If we set beg = 4 (start) and end = 5 (end - 1), we get the right behavior. It's all in how positions are defined. The context of position as after the last char does not equate to position representing the character after it. So depending on the function called and whether it is interpreting a position as pointing to a char or defining a region is why we need to decrement end (taking a region end interpretation and turning it into a value pointing to a character).

Sorry, this is hard to describe in text, I know.

wildlava commented 10 years ago

Hm, the file depictions in the above message didn't really show up correctly. Try these:

hi
____
____
____

And after the "a", backspace, "a":

hi
a
____
____
____
wildlava commented 10 years ago

OK, I know the above graphics are not too clear. Here's a better graphic...

| "h  | "i" | nl | "a" | nl | sp | sp | sp | sp |
1     2     3    4     5    6    7    8    9   10

In the case when the "a" is added on the second (blank) line, the region comes back as 4 - 5 (which contains only the "a"), so in the current code, the goto-char goes to position 5, which is the newline. Then it goes to the end of that line, which is stil the same line, and that line is cleaned. Works fine.

In the second case, when "a", backspace, "a" are typed on the second line, region 4 - 6 is returned, which contains the "a" and the newline. But goto-char, when going to position 6, goes to the space on the following line (since the characte is after its position). Then it goes to the end of that line and cleans it and the previous line, which is not intended.

In the first case, the last char of the region is "a", and in the second, it is the newline, which are character positions 4 and 5, respectively. This is why end needs to be set to end-1 to correctly goto-char the right character at the end of the region returned.

lewang commented 10 years ago

OK. I understand the second case now. This seems to be a bug in hilit-chg.el.

lewang commented 10 years ago

I've filed a bug (17784) in Emacs. In the mean time, your proposal of removing 1 from end seems sound.

lewang commented 10 years ago

Thanks for taking the extra time to explain the problem. It was much clearer with the illustrated example.

wildlava commented 10 years ago

Thanks! And we'll have to see what responses to the bug report will be. I do not know all the rules for the highlight mode, but I think you said the extra char was not marked with a property. If that is the case, it does sound like a bug.
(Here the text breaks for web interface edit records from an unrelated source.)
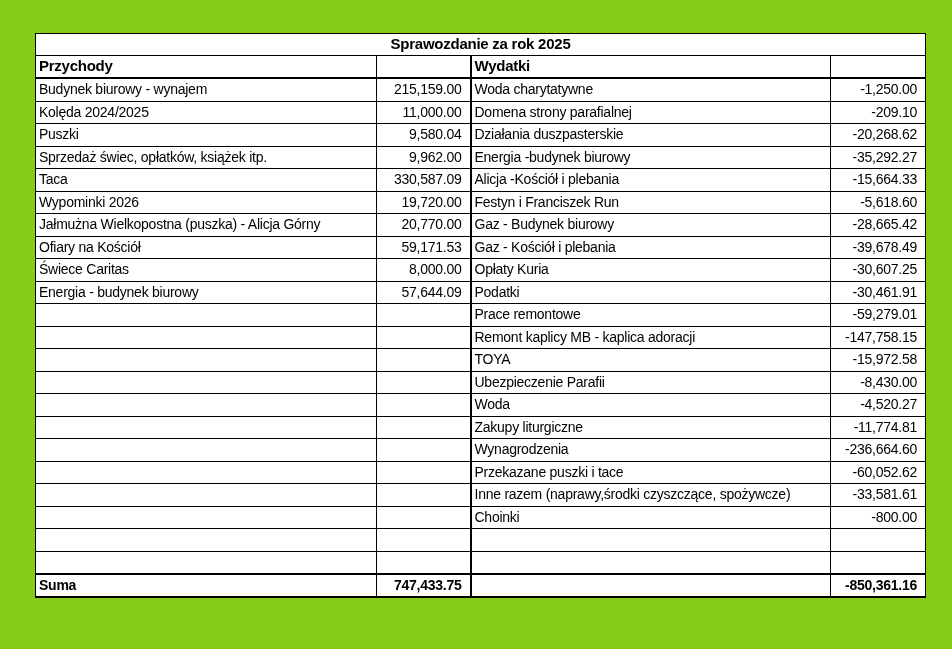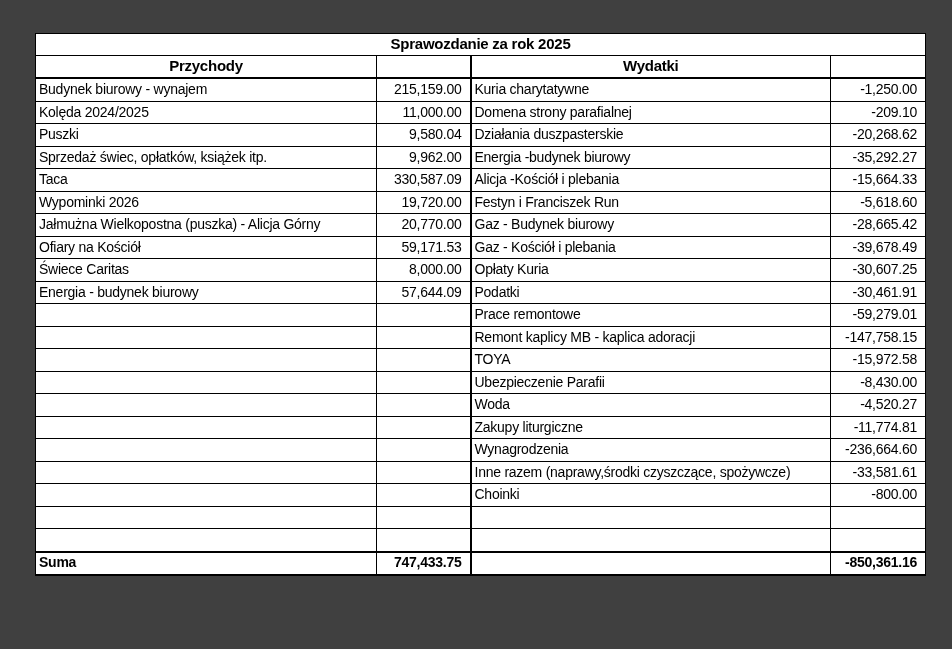--- a/index.html
+++ b/index.html
@@ -16,7 +16,7 @@
     position: relative;
     width: 952px;
     height: 649px;
-    background: #404040;
+    background: #84cc16;
   }
   table.report {
     position: absolute;

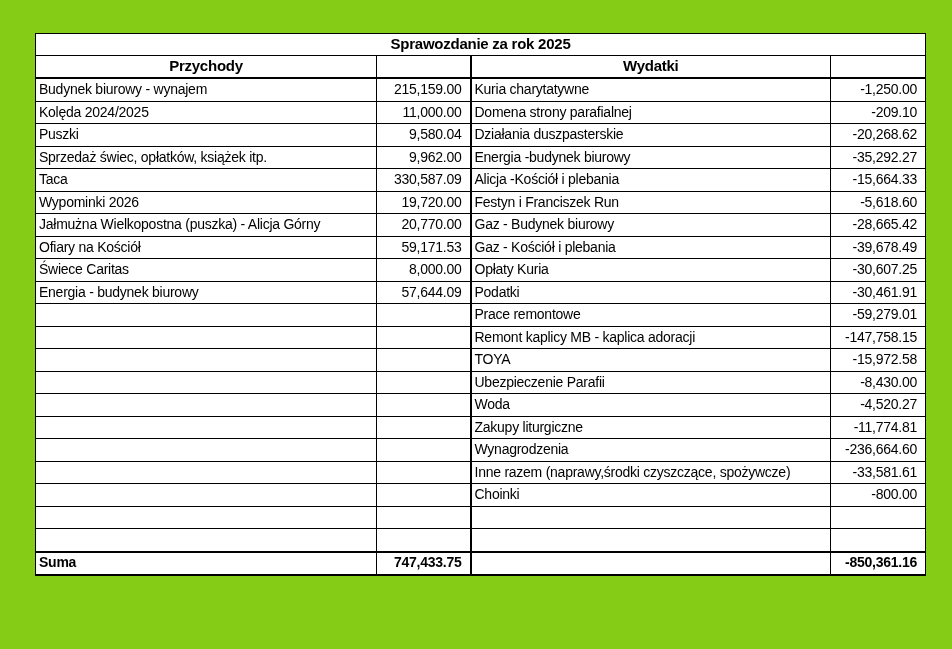--- a/index.html
+++ b/index.html
@@ -48,7 +48,6 @@
     height: 21px;
     font-weight: bold;
     font-size: 15px;
-    text-align: center;
     border-bottom-width: 2px;
   }
   td.num {

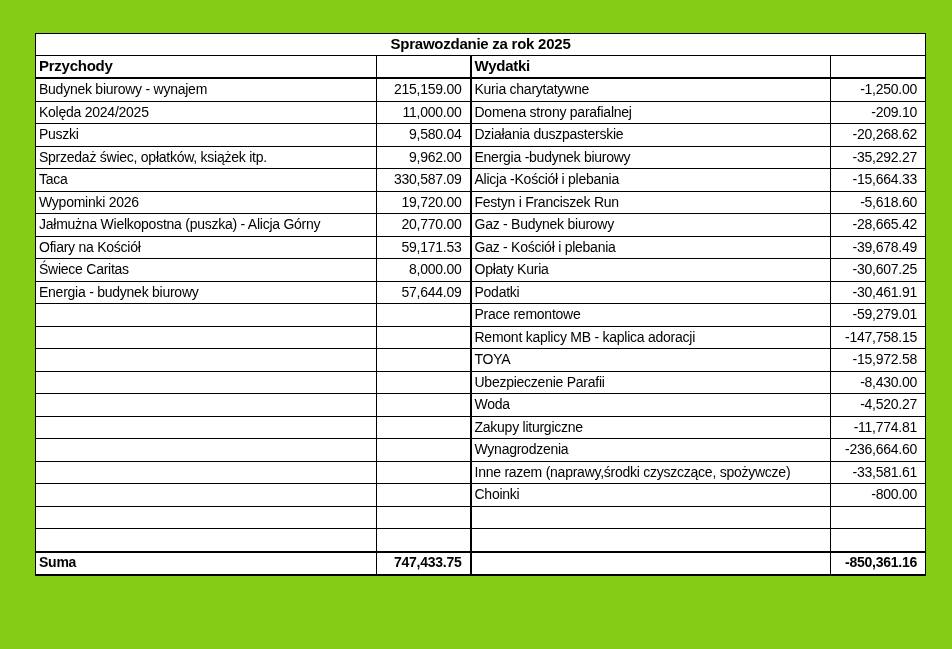--- a/index.html
+++ b/index.html
@@ -91,7 +91,7 @@
         <tr>
           <td>Budynek biurowy - wynajem</td>
           <td class="num">215,159.00</td>
-          <td class="divider">Kuria charytatywne</td>
+          <td class="divider">Woda charytatywne</td>
           <td class="num">-1,250.00</td>
         </tr>
         <tr>

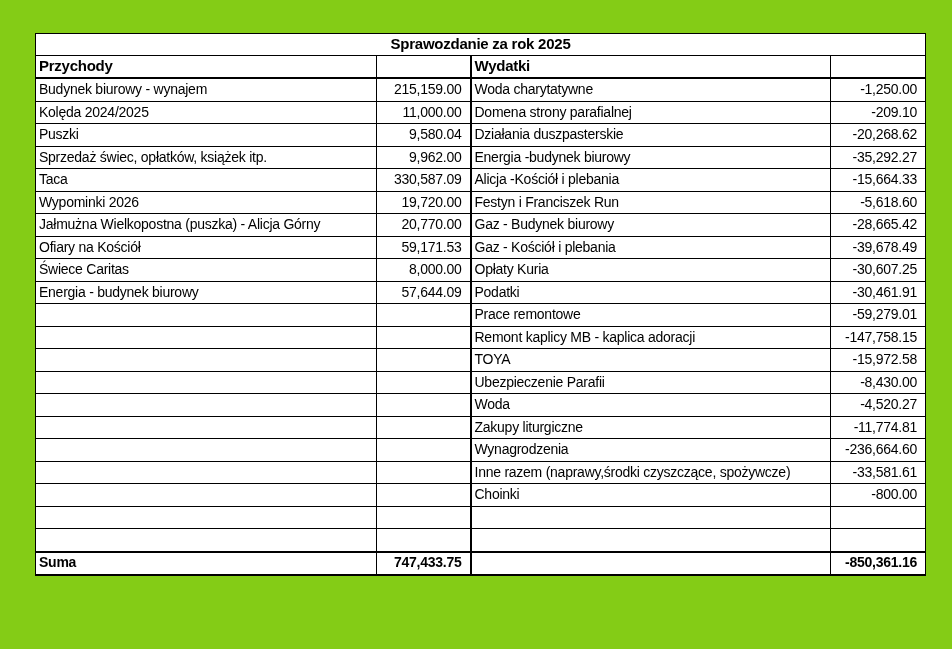--- a/index.html
+++ b/index.html
@@ -193,6 +193,12 @@
         <tr>
           <td></td>
           <td class="num"></td>
+          <td class="divider">Przekazane puszki i tace</td>
+          <td class="num">-60,052.62</td>
+        </tr>
+        <tr>
+          <td></td>
+          <td class="num"></td>
           <td class="divider">Inne razem (naprawy,środki czyszczące, spożywcze)</td>
           <td class="num">-33,581.61</td>
         </tr>

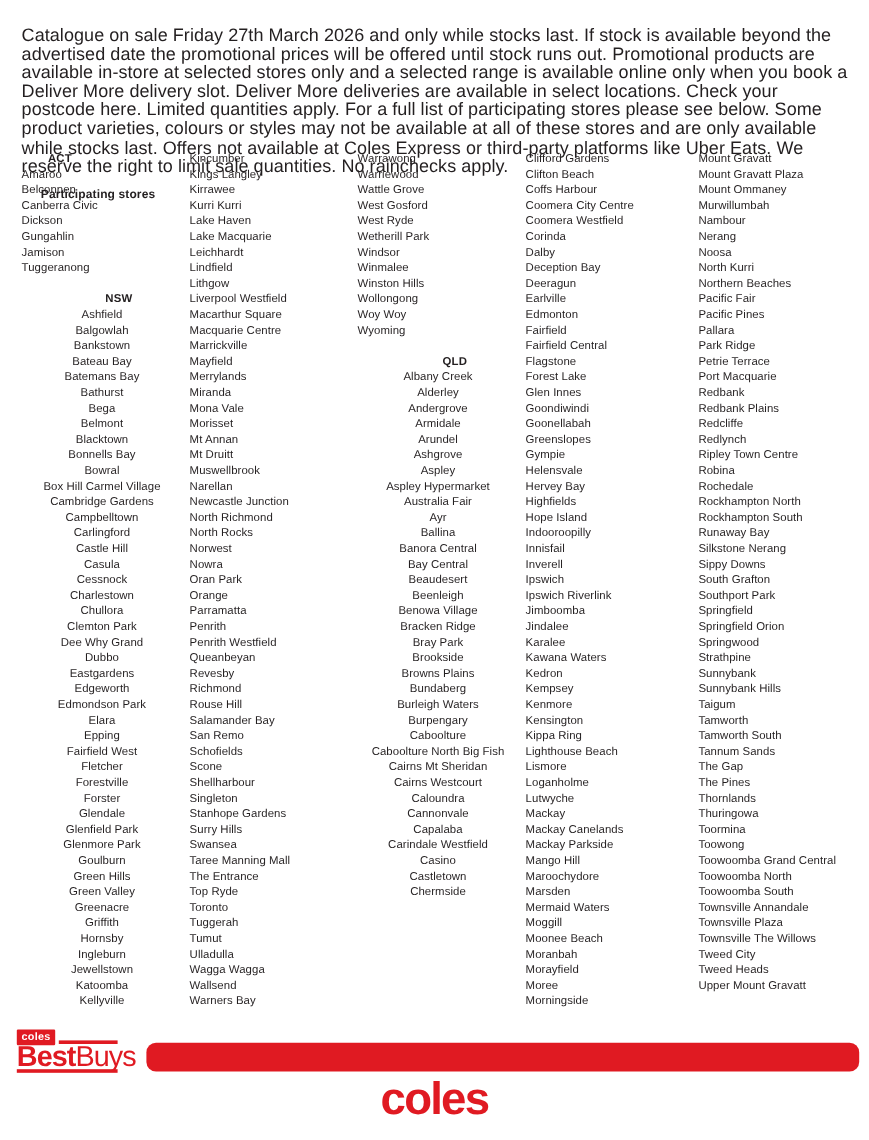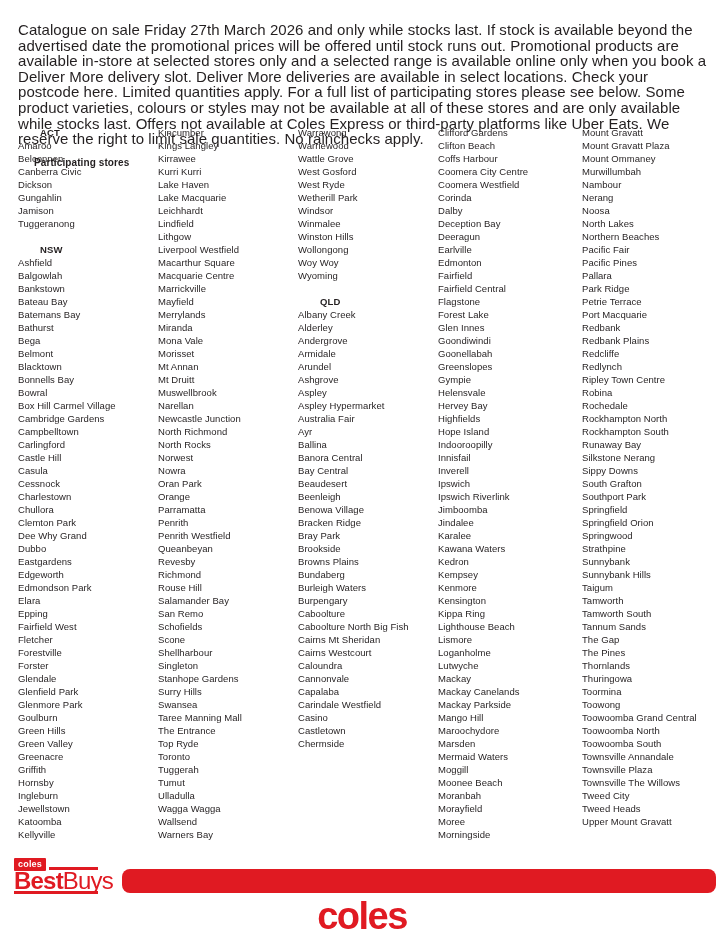--- a/index.html
+++ b/index.html
@@ -307,7 +307,7 @@
         <div class="store">Nambour</div>
         <div class="store">Nerang</div>
         <div class="store">Noosa</div>
-        <div class="store">North Lakes</div>
+        <div class="store">North Kurri</div>
         <div class="store">Northern Beaches</div>
         <div class="store">Pacific Fair</div>
         <div class="store">Pacific Pines</div>

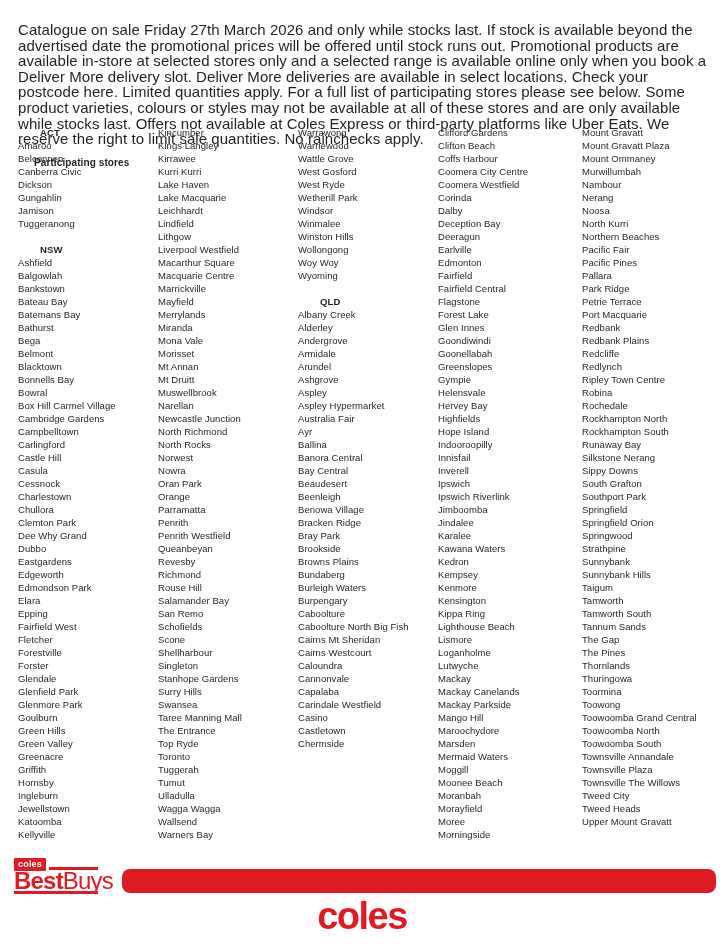--- a/index.html
+++ b/index.html
@@ -23,7 +23,7 @@
   .col:nth-child(3) { width: 140px; }
   .col:nth-child(4) { width: 144px; }
   .col:nth-child(5) { width: 128px; }
-  .block + .block { margin-top: 13px; }
+  .block + .block { margin-top: 13px; text-align: center; }
   .state { font-size: 9.5px; font-weight: bold; line-height: 13px; letter-spacing: 0.1px; margin-left: 22px; }
   .store { font-size: 9.5px; line-height: 13px; letter-spacing: 0.05px; padding-right: 6px; }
I had assumed that maybe they marked the newline with "hilit-chg-delete" (but I did not check) as a way of recording the fact that char(s) were deleted, since the case in which I hit just "a" then backspace (leaving nothing by the newline) showed the newline marked with hilit-chg-delete.

wildlava commented 10 years ago

Oh, and no matter what, I still believe decrementing end is correct due to the definition of positions in emacs, so even if they fix the bug (assuming it is a bug), I think you are doing the correct thing now.